Wiring works because the actual practice of wiring causes the inner cambium to be stressed, and then fractured, which results in the tree adapting by making way for the stress, and growing in the direction that the owner wants.
In order for the wire to shape the tree, small stresses must be placed at various points along the length of the trunk or branch. This means the wire has to be stiffer than the trunk or branch. Otherwise, the wire bends rather than the tree.
Thicker wire is generally stiffer. Aluminum wire is easier to bend than copper, but lacks durability. Copper wire although stronger, can scar the bark if the wiring is not done right. Hence, aluminum is a suitable choice for beginners.
Practice wrapping on a tree branch of similar species to develop the dexterity needed. Test different thicknesses on test branches from a similar size and species before using any on the tree to be trained. Several different thicknesses will be required to do the entire tree – practice with all of them. Start with 1mm and work your way up to 4mm.
Practice, practice, and practice.
For starters, try your first wiring on your starter trainee bonsai trees (potentsai). It’s not sensible for a beginner to wire an expensive old bonsai; you may end up killing it!

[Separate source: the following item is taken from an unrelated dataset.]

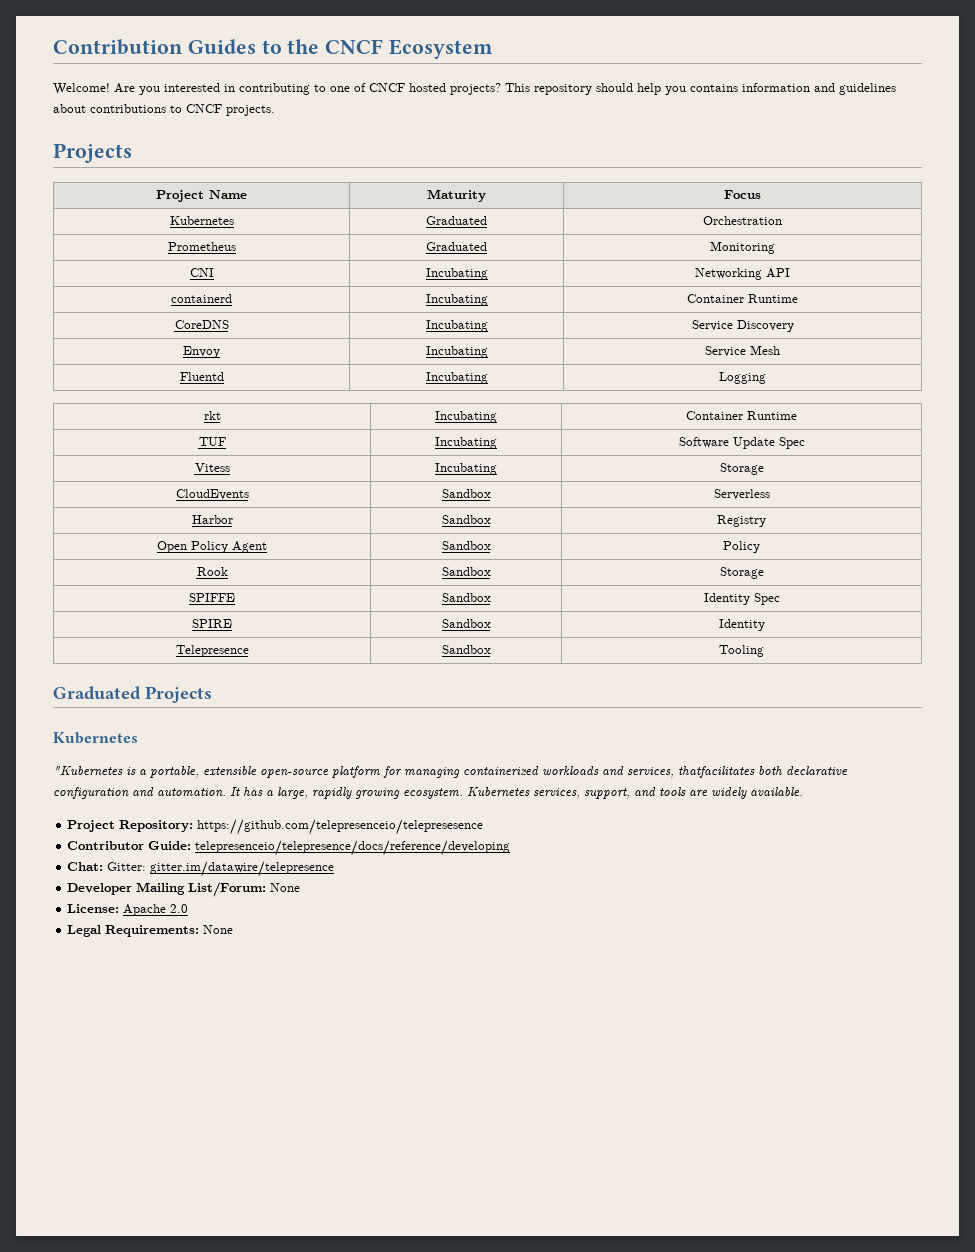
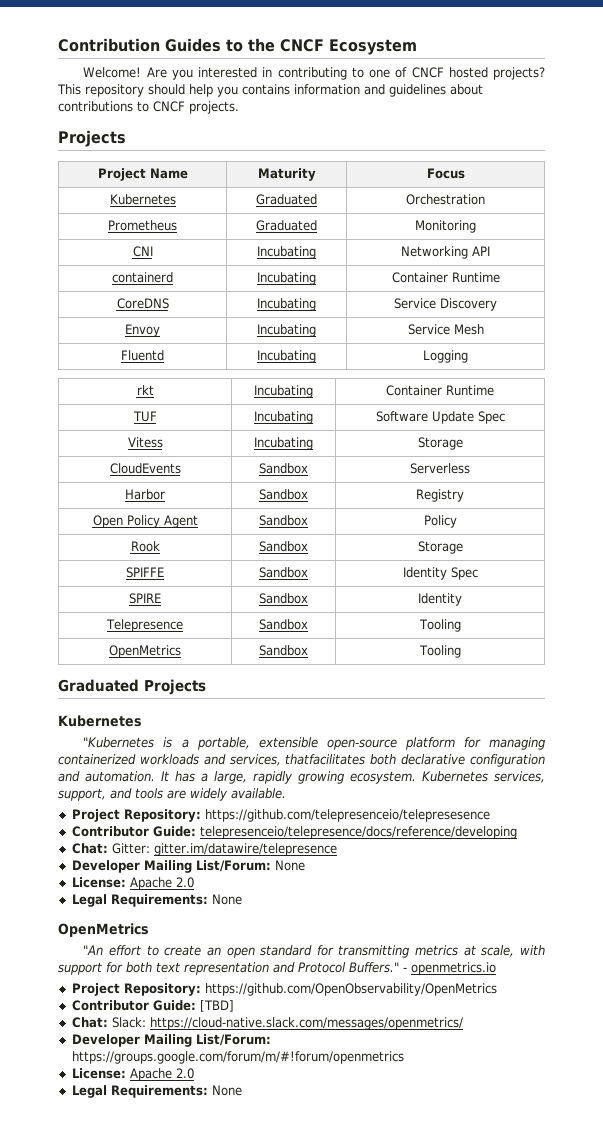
(764, 651) none -> [109,645,181,658] [259,645,308,656] [418,645,461,658] // OpenMetrics | Sandbox | Tooling
(234, 929) none -> [58,923,149,937] [83,945,545,958] [58,962,496,975] [71,983,497,996] [71,1000,234,1012] [71,1017,463,1030] [71,1034,271,1047] [71,1051,404,1064] [71,1068,194,1081] [71,1085,242,1098] // OpenMetrics // "An effort to create an open standard for transmitting metrics at scale, with support for both text representation and Protocol Buffers." - openmetrics.io // Project Repository: https://github.com/OpenObservability/OpenMetrics // Contributor Guide: [TBD] // Chat: Slack: https://cloud-native.slack.com/messages/openmetrics/ // Developer Mailing List/Forum: https://groups.google.com/forum/m/#!forum/openmetrics // License: Apache 2.0 // Legal Requirements: None

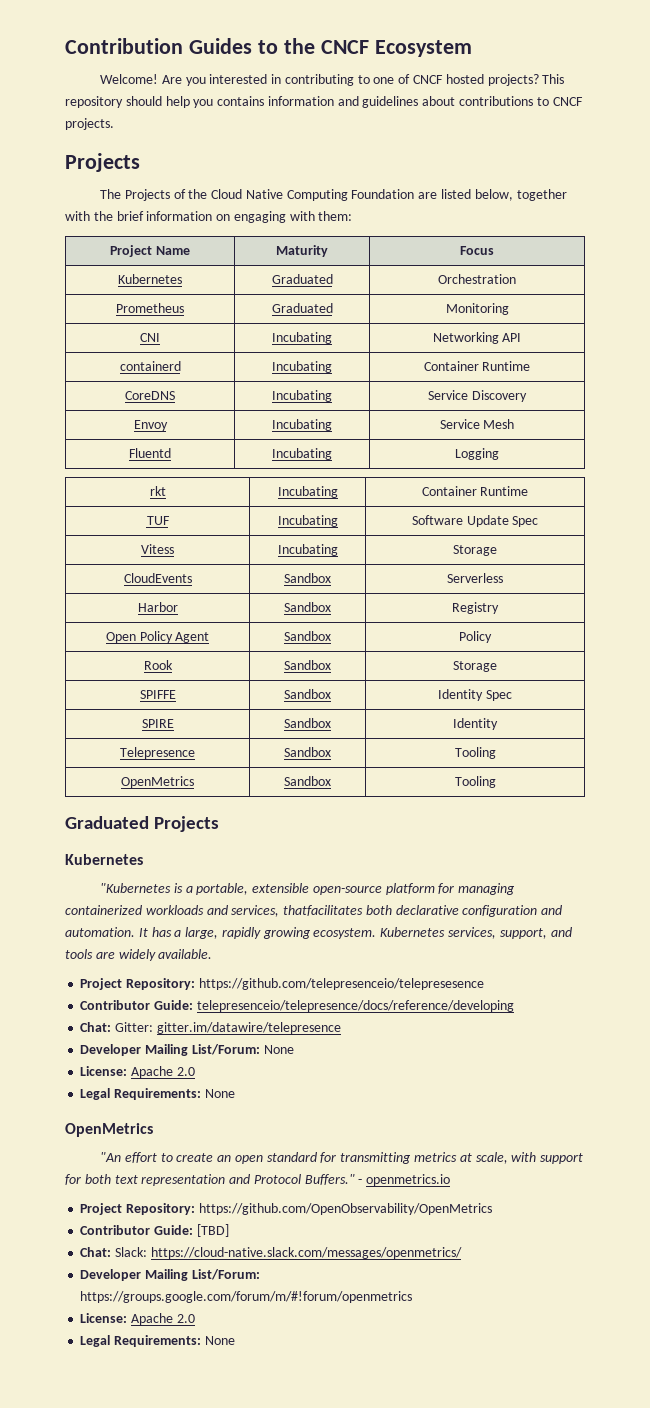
(126, 138) none -> [99,189,567,201] [65,211,353,223] // The Projects of the Cloud Native Computing Foundation are listed below, together with the brief information on engaging with them:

Use a wire that is one third longer than the length of the branches or trunk you are wiring. Wrap from the base of the trunk upward, the lower, and thicker branches next, smallest branches last. When wrapping a branch, start at the base and wrap toward the tip. Wrap by holding the wire in one hand, and coiling the branch or trunk with the other hand, making sure not to move the wire that has already been coiled. Work from the base to the tip of the branch and end the wires with
You may want to apply some fabric as an intermediate layer between the wire and the bark in order to minimize the chances of scarring. Be very slow and careful as you go about it, and always listen for any sounds of cracking. If you hear any sounds like that, stop immediately and check for damage. Repair with tree paste or glue and do not work again with that branch for at least a year. Never wrap too tightly because the bark may grow and envelope around the wire after a while.
Try to avoid having the wires crossing unless it can’t be helped. There’s no physically necessary reason for this, other than some small additional stress on the branch at the point they cross. Crossing wires will result in greater pressure on the surface bark at the points where the wires cross.

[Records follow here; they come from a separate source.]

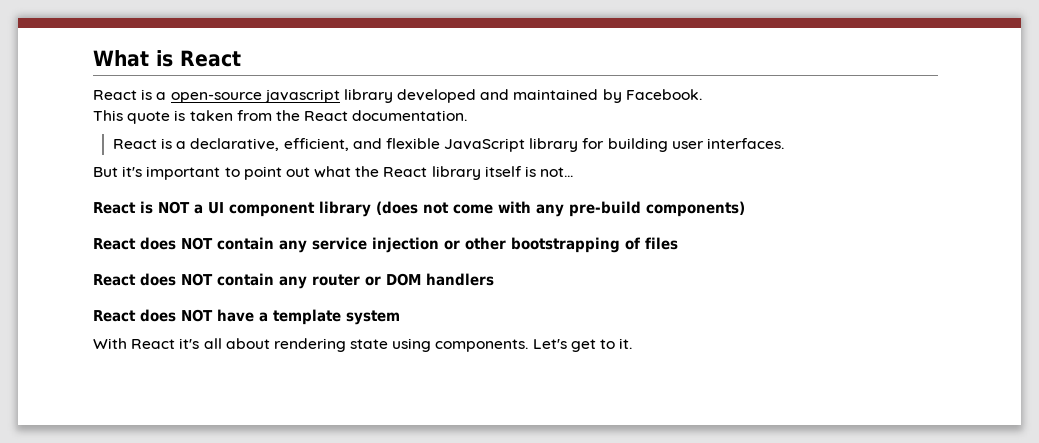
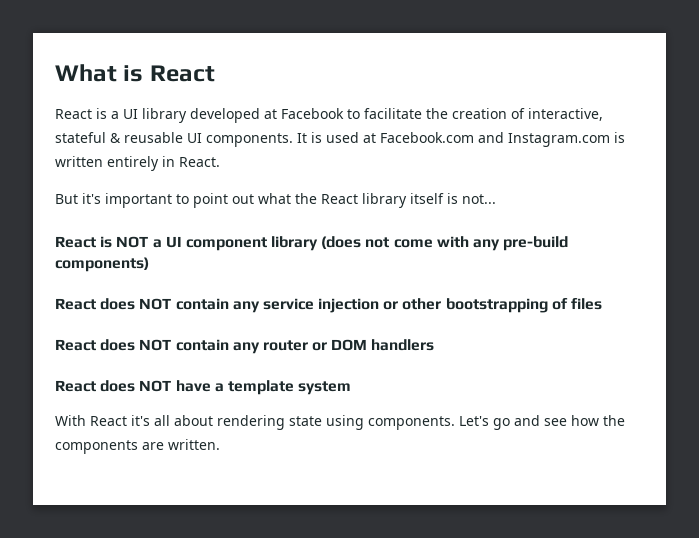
[170,89,702,103] [93,110,468,124] [112,138,784,152] open-source javascript library developed and maintained by Facebook. // This quote is taken from the React documentation. // React is a declarative, efficient, and flexible JavaScript library for building user interfaces. -> [123,108,603,123] [55,132,625,147] [55,156,220,171] UI library developed at Facebook to facilitate the creation of interactive, stateful & reusable UI components. It is used at Facebook.com and Instagram.com is written entirely in React.
[570,338,633,352] get to it. -> [493,415,625,430] [55,439,220,454] go and see how the components are written.

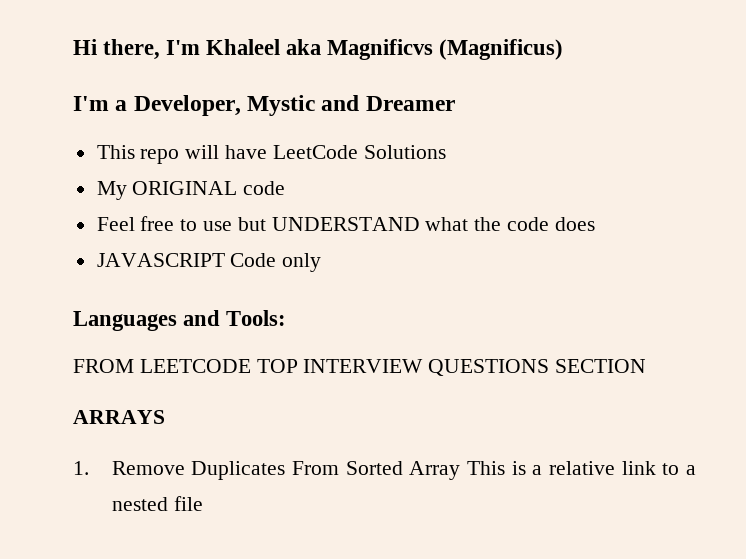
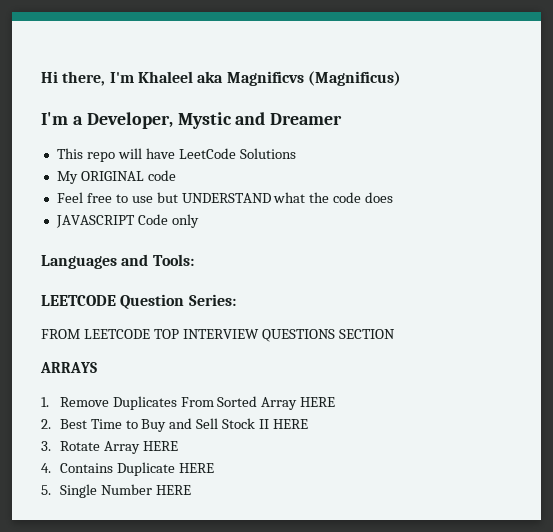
(287, 318) none -> [41,294,236,309] // LEETCODE Question Series:
[467,461,697,475] [111,496,203,511] This is a relative link to a nested file -> [300,397,336,407] [41,418,309,432] [41,441,178,454] [41,462,214,476] [41,484,191,498] HERE // 2. Best Time to Buy and Sell Stock II HERE // 3. Rotate Array HERE // 4. Contains Duplicate HERE // 5. Single Number HERE

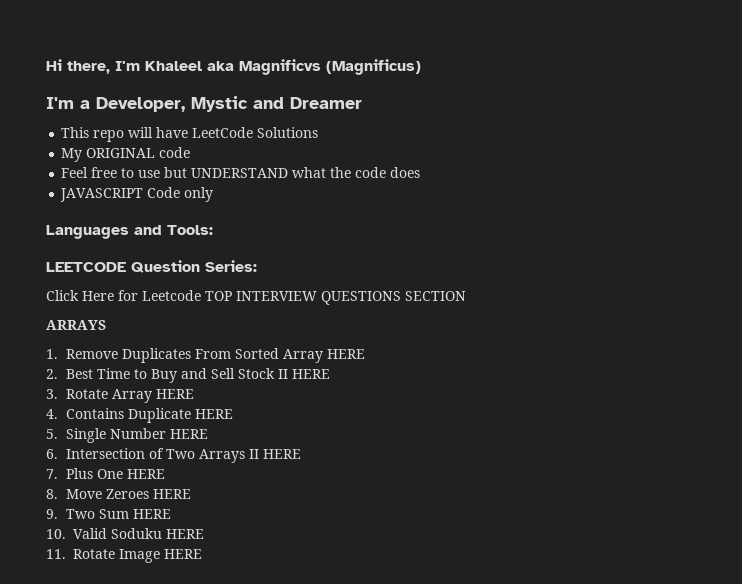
[41,329,150,339] FROM LEETCODE -> [46,290,201,301] Click Here for Leetcode
(191, 490) none -> [46,448,301,463] [46,468,165,479] [46,489,191,499] [46,509,171,519] [46,528,204,539] [46,549,202,563] // 6. Intersection of Two Arrays II HERE // 7. Plus One HERE // 8. Move Zeroes HERE // 9. Two Sum HERE // 10. Valid Soduku HERE // 11. Rotate Image HERE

Always keep an eye on your bonsai tree, during and after wiring is done. There is a high chance of the wires cutting into the bark and having the bark growing around it, especially at high tensile points. Actually, this will occur sooner or later, if you do not remove the wires beforehand. Several weeks is enough time to start rechecking and evaluating how much progress has occurred. If the tree appears to be growing fast, remove the wires, and rewrap again. Some fast growing species like Maple can present a challenge, in having to constantly wrap and rewrap.
The worst mistake is wrapping and forgetting all about removing the wires! If the wires cut into the branch later on, cut off the wire with special secateurs that are able to sever at the blade tips. It’s not a good idea to unwrap the wire, as you could break off some twigs or leaves in the process.
Wrapping bonsai trees should be done with utmost care. You are advised to obtain further reading, as this skill simply cannot be mastered overnight. But with dedication, even a total beginner can learn how to wrap properly and start creating beautiful literati or cascading bonsai compositions.